Pip and the Fake Cop

I was pulled over by a fake cop while on my way to work Wednesday night (Nov. 6, 2013).  It was, in retrospect, a profoundly weird experience.  Let me tell you about it.

It was about 11pm when I came to the attention of a gentleman who had, apparently, installed bright red, police style lights behind the grill-work of his black SUV.  I was driving north on Highway 101 near SFO airport when I merged right, onto the onramp for 380 Highway.  According to what the nefarious gentleman in the black SUV later told me, he took umbrage at the manner of my merge.  He followed me from SFO onto Highway 380, over onto Highway 280, and then into San Francisco, where he pulled me over on Junipero Serra Blvd. (at Brotherhood Way).  Google Maps tells me that that is a distance of eight miles.

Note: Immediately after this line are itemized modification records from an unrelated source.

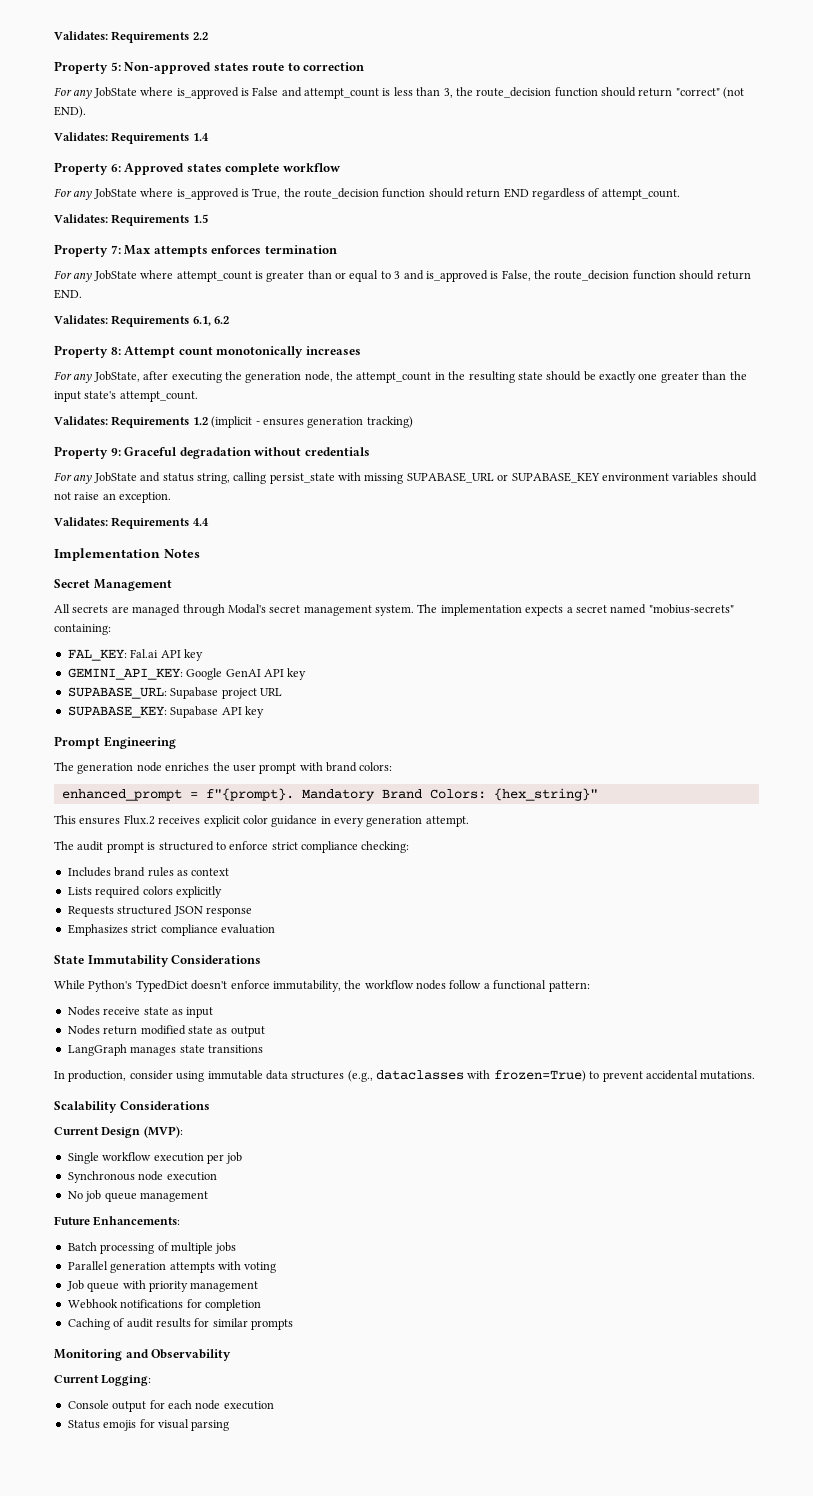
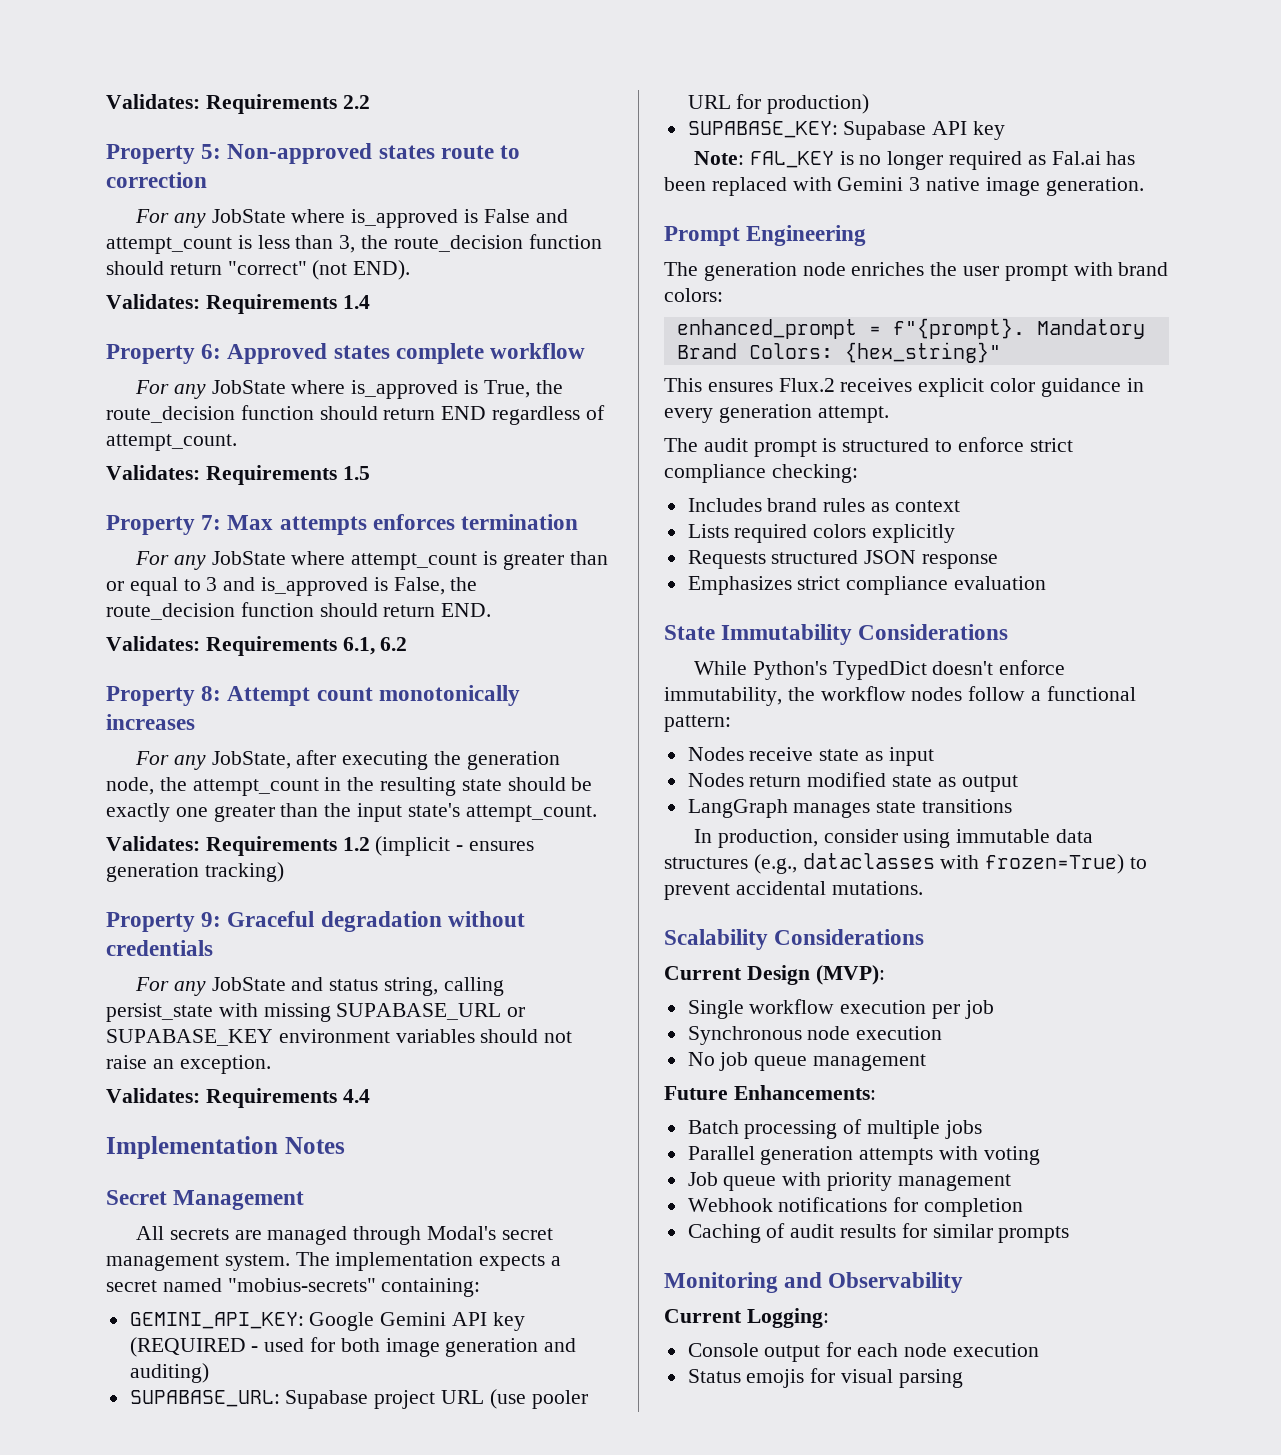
- FAL_KEY: Fal.ai API key
- GEMINI_API_KEY: Google GenAI API key
+ GEMINI_API_KEY: Google Gemini API key (REQUIRED - used for both image generation and auditing)
- SUPABASE_URL: Supabase project URL
+ SUPABASE_URL: Supabase project URL (use pooler URL for production)
+ Note: FAL_KEY is no longer required as Fal.ai has been replaced with Gemini 3 native image generation.

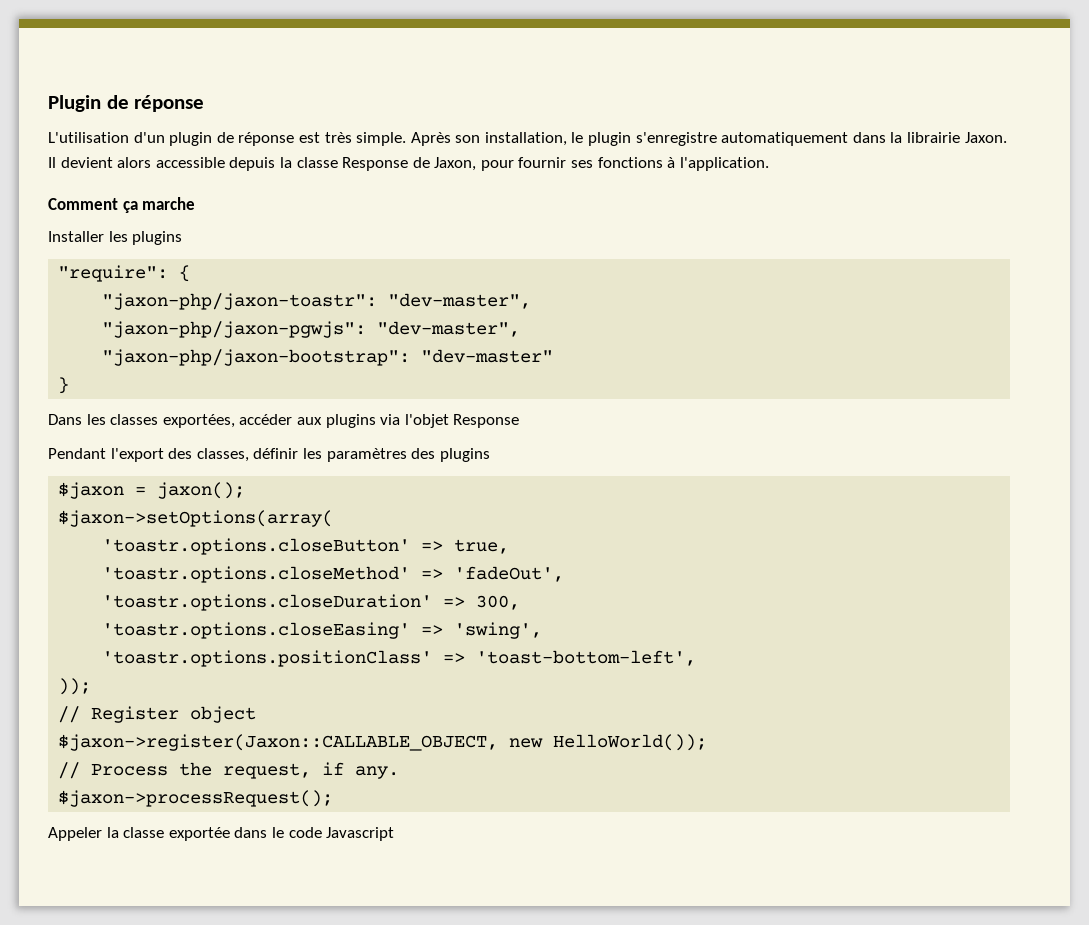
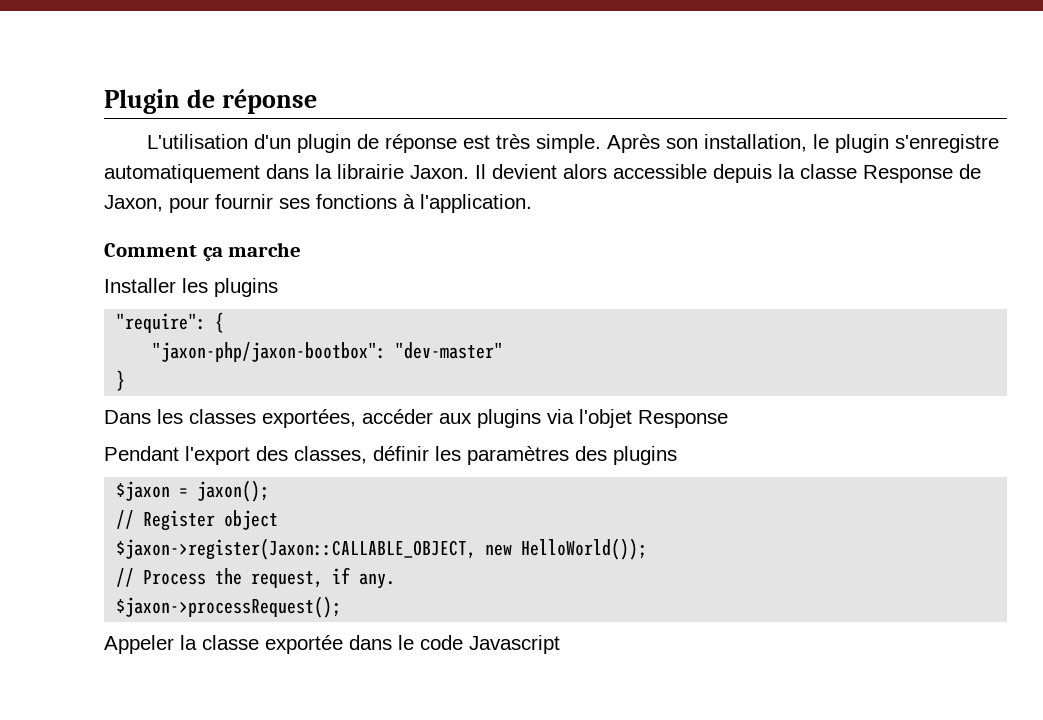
- "jaxon-php/jaxon-toastr": "dev-master",
- "jaxon-php/jaxon-pgwjs": "dev-master",
- "jaxon-php/jaxon-bootstrap": "dev-master"
+ "jaxon-php/jaxon-bootbox": "dev-master"
- $jaxon->setOptions(array(
- 'toastr.options.closeButton' => true,
- 'toastr.options.closeMethod' => 'fadeOut',
- 'toastr.options.closeDuration' => 300,
- 'toastr.options.closeEasing' => 'swing',
- 'toastr.options.positionClass' => 'toast-bottom-left',
- ));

I first became aware of our nefarious gentleman when I saw his bright red, police style lights blinding me in my rear-view mirror, just after entering the city/county of San Francisco at the off-ramp for Brotherhood Way.  I could see nothing of the vehicle behind me except the bright red lights.  Believing this to be actual police, I immediately pulled my car over to the right.  I was then in the lane for the Brotherhood Way off-ramp, blocking the lane.  I turned my car off, removed the keys and activated my emergency blinkers.

Cars began to honk at us, as we were blocking the off-ramp lane.  This was strange.  People don't normally honk at police cars engaged in police activity, no matter what they are blocking.  Of course, our nefarious gentleman did not have police lights in the back of his SUV.  So, to passers-by, it just looked like two idiots blocking the off-ramp lane.  Our nefarious gentleman had turned off his red lights, but he had his high beams on (and possibly white spot-lights on me).  So I still could not see his vehicle.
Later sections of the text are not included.